# ACTION ITEM:
All the lines below need to be output exactly, apart from any images.

# AVAILABLE RECORDS:
* * * * *

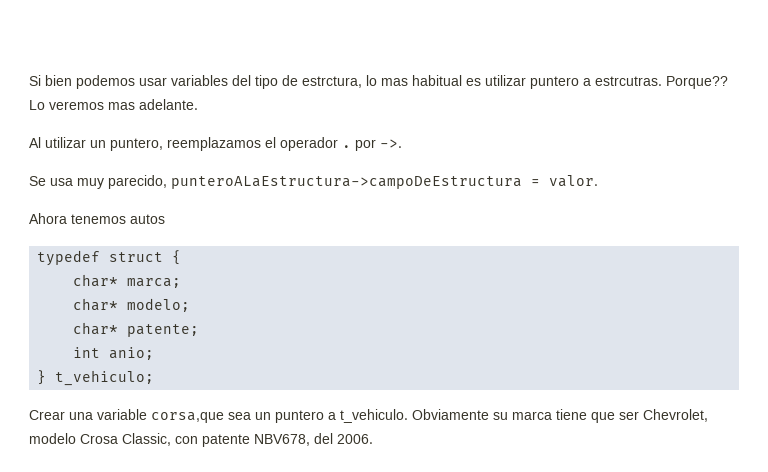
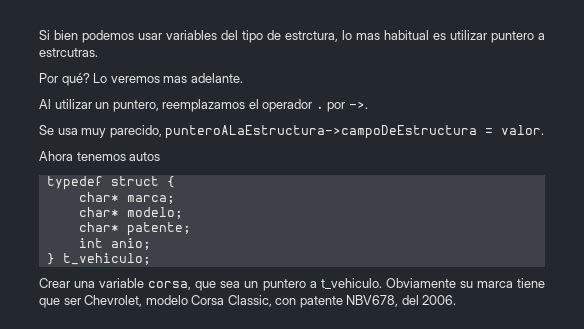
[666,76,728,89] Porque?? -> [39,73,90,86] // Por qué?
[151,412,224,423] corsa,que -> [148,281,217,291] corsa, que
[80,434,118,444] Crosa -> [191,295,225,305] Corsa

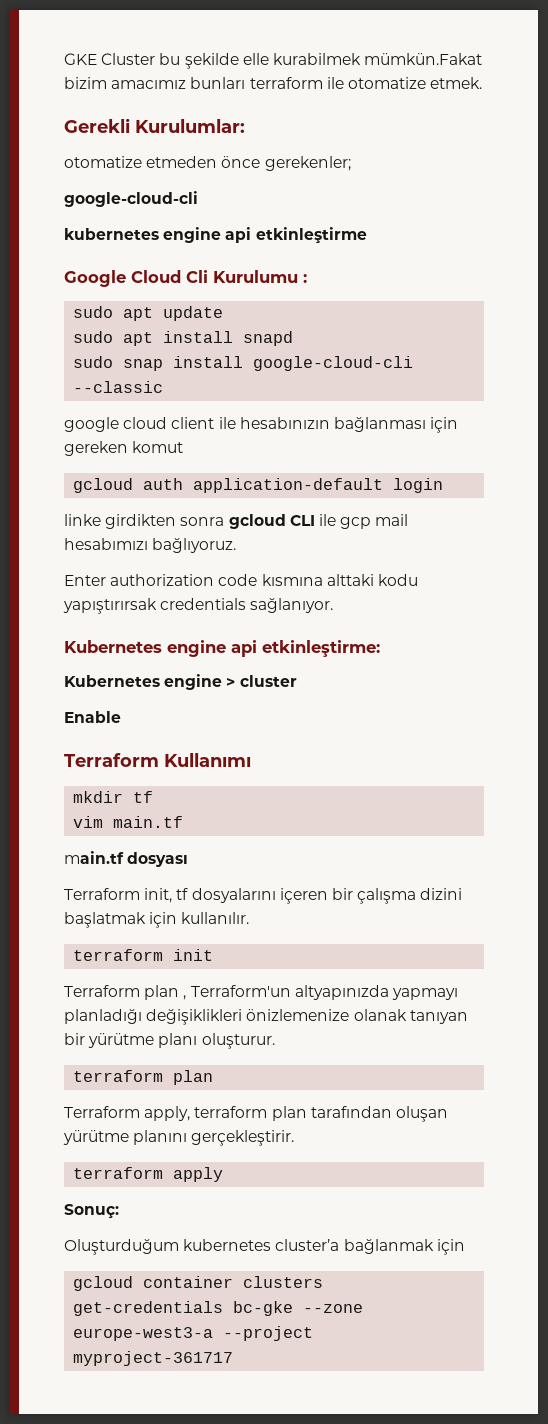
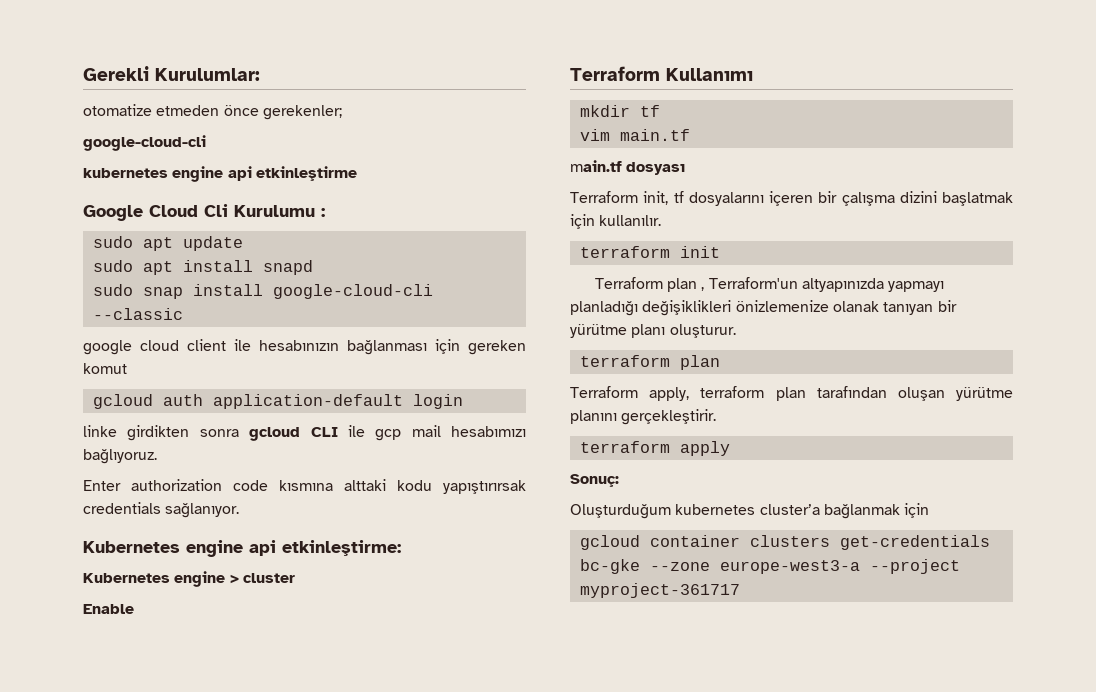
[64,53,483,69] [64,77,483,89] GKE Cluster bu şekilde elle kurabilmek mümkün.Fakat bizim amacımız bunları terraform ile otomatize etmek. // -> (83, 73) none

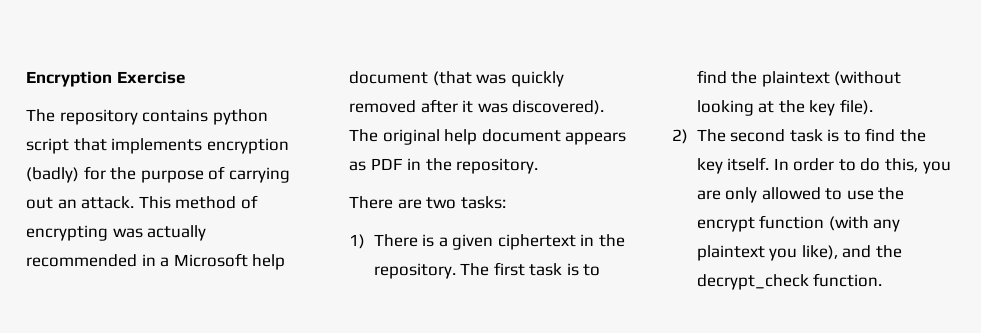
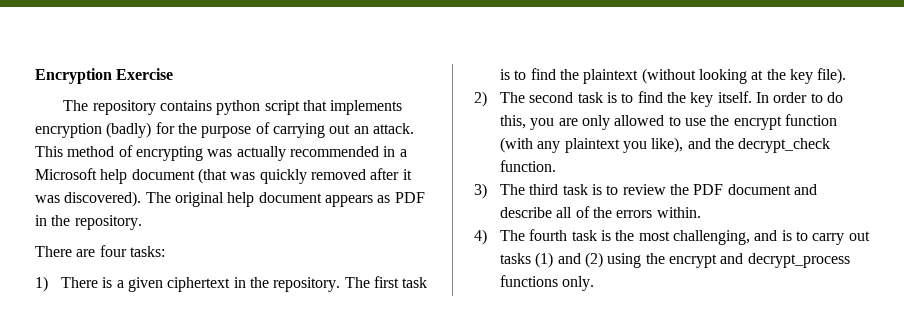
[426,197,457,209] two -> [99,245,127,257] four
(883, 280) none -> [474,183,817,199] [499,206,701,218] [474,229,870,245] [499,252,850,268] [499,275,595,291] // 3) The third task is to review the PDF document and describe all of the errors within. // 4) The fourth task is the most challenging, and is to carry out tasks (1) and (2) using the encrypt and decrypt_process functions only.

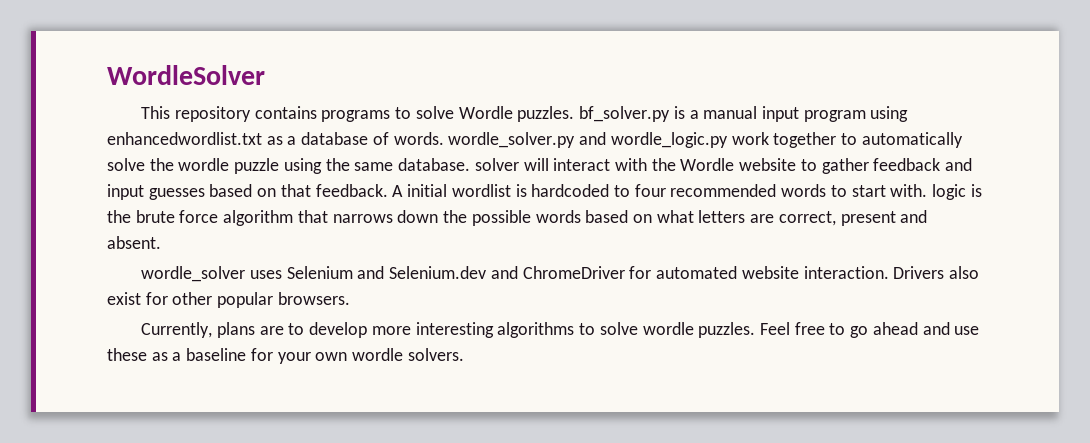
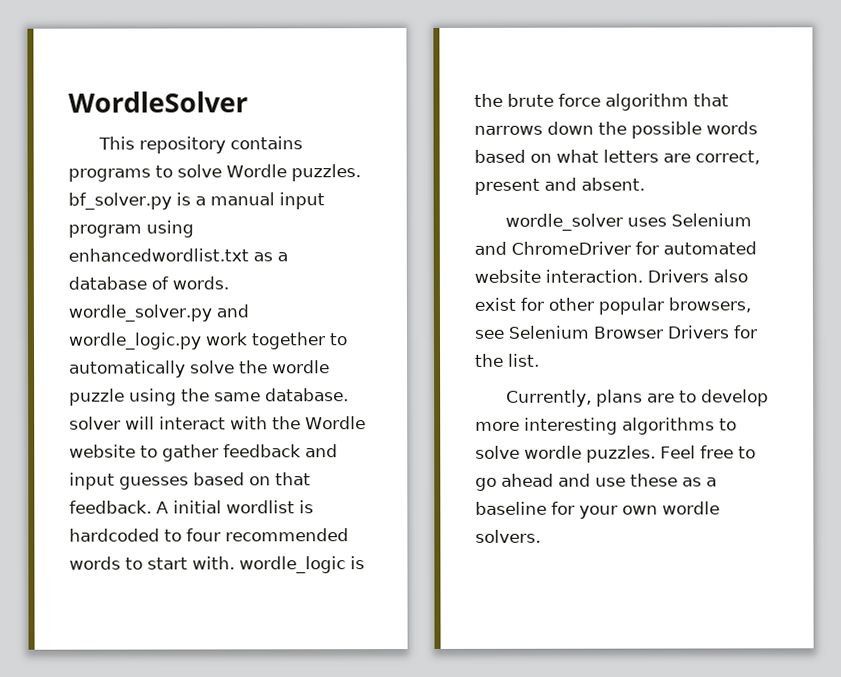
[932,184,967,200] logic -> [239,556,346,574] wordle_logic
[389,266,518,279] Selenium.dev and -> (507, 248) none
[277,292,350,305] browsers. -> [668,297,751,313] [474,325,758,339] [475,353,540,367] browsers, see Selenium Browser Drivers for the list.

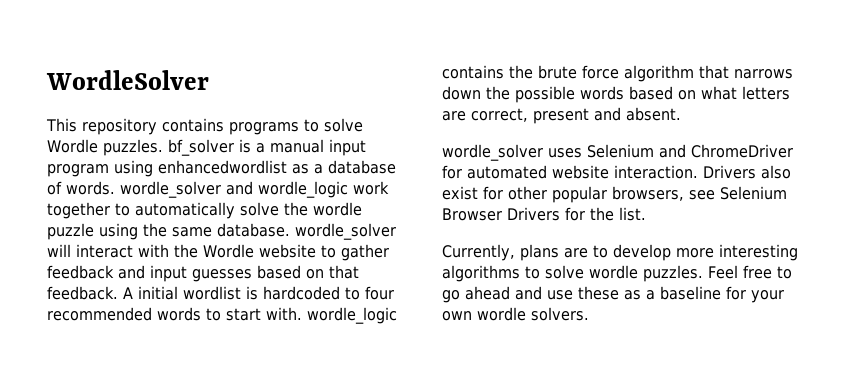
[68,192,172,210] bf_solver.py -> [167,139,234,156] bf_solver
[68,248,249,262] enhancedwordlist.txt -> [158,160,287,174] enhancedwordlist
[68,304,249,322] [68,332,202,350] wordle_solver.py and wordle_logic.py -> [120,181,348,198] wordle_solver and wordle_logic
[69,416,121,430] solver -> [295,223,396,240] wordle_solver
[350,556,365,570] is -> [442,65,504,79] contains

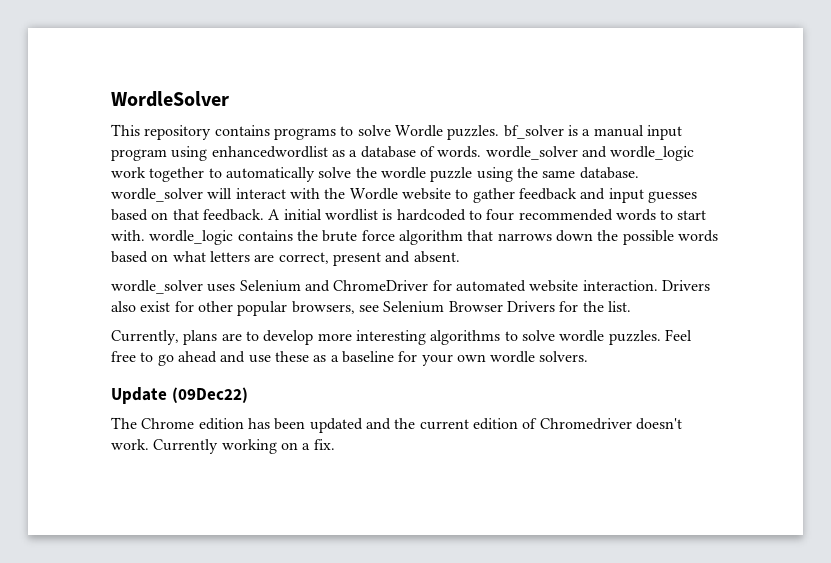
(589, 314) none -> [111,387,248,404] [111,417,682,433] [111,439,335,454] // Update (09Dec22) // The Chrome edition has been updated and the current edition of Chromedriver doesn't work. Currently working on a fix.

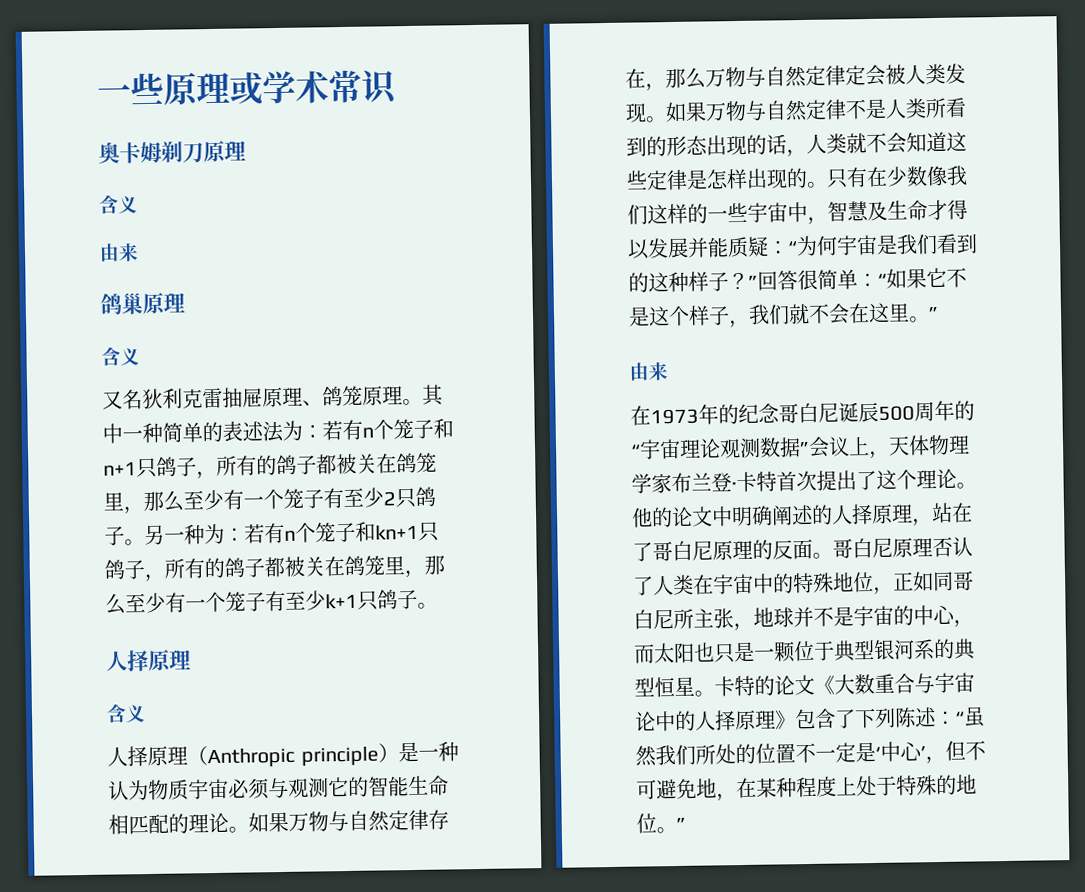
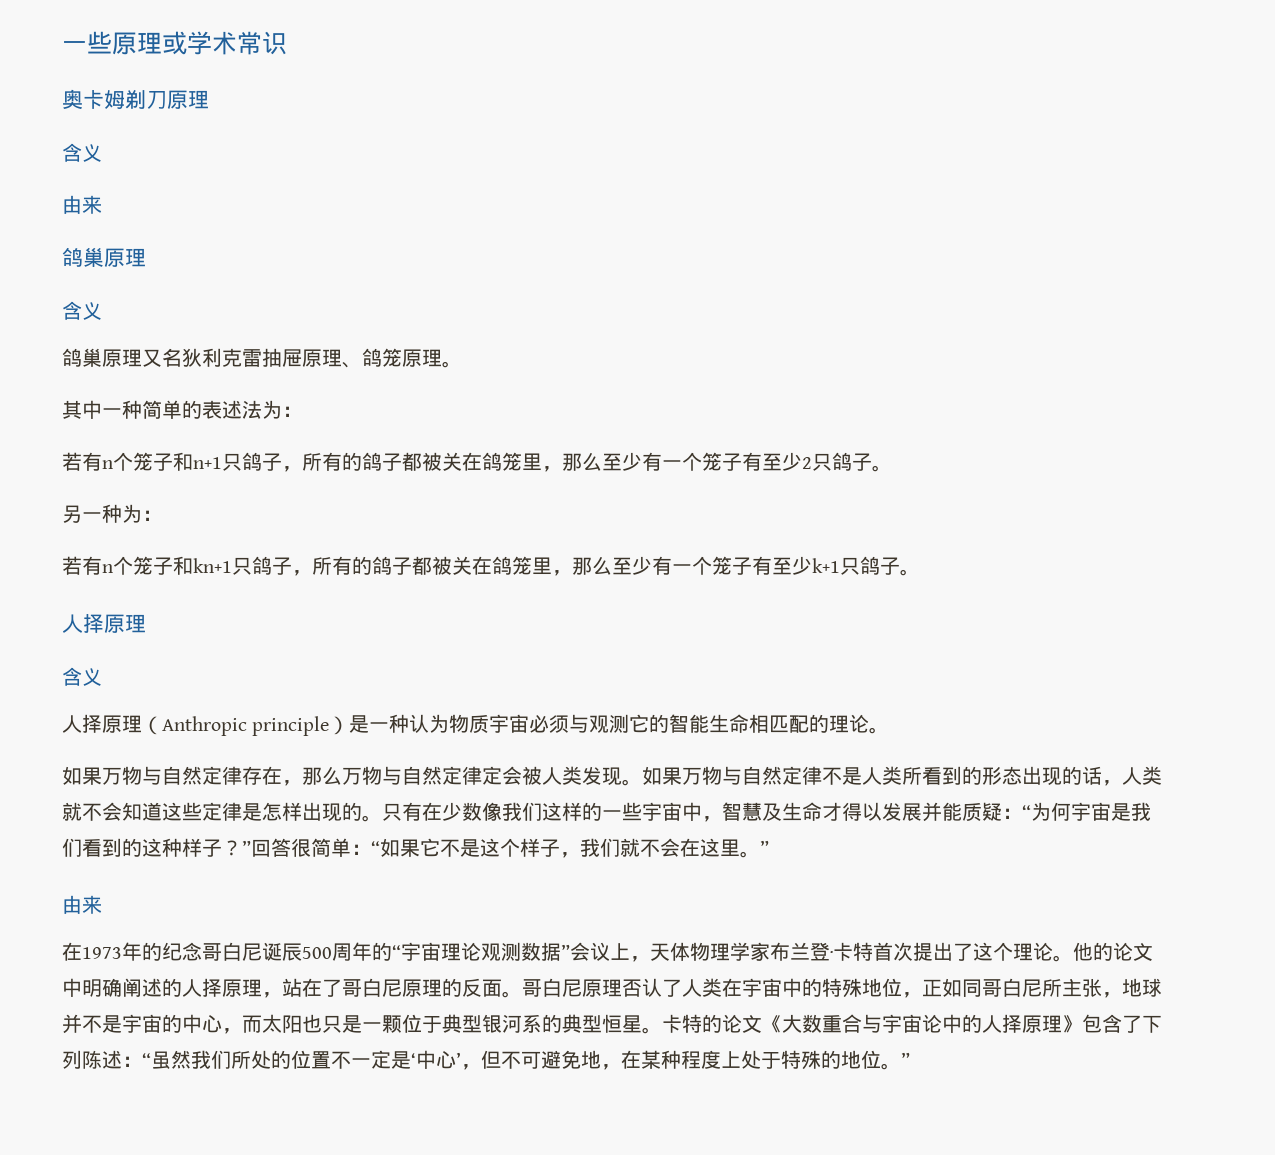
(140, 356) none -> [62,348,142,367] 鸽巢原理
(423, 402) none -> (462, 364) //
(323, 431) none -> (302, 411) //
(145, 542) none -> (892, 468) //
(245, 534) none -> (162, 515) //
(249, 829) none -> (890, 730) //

* * * * *

# FINISHED TASK:
[666,76,728,89] Porque?? -> [39,73,90,86] // Por qué?
[151,412,224,423] corsa,que -> [148,281,217,291] corsa, que
[80,434,118,444] Crosa -> [191,295,225,305] Corsa

[64,53,483,69] [64,77,483,89] GKE Cluster bu şekilde elle kurabilmek mümkün.Fakat bizim amacımız bunları terraform ile otomatize etmek. // -> (83, 73) none

[426,197,457,209] two -> [99,245,127,257] four
(883, 280) none -> [474,183,817,199] [499,206,701,218] [474,229,870,245] [499,252,850,268] [499,275,595,291] // 3) The third task is to review the PDF document and describe all of the errors within. // 4) The fourth task is the most challenging, and is to carry out tasks (1) and (2) using the encrypt and decrypt_process functions only.

[932,184,967,200] logic -> [239,556,346,574] wordle_logic
[389,266,518,279] Selenium.dev and -> (507, 248) none
[277,292,350,305] browsers. -> [668,297,751,313] [474,325,758,339] [475,353,540,367] browsers, see Selenium Browser Drivers for the list.

[68,192,172,210] bf_solver.py -> [167,139,234,156] bf_solver
[68,248,249,262] enhancedwordlist.txt -> [158,160,287,174] enhancedwordlist
[68,304,249,322] [68,332,202,350] wordle_solver.py and wordle_logic.py -> [120,181,348,198] wordle_solver and wordle_logic
[69,416,121,430] solver -> [295,223,396,240] wordle_solver
[350,556,365,570] is -> [442,65,504,79] contains

(589, 314) none -> [111,387,248,404] [111,417,682,433] [111,439,335,454] // Update (09Dec22) // The Chrome edition has been updated and the current edition of Chromedriver doesn't work. Currently working on a fix.

(140, 356) none -> [62,348,142,367] 鸽巢原理
(423, 402) none -> (462, 364) //
(323, 431) none -> (302, 411) //
(145, 542) none -> (892, 468) //
(245, 534) none -> (162, 515) //
(249, 829) none -> (890, 730) //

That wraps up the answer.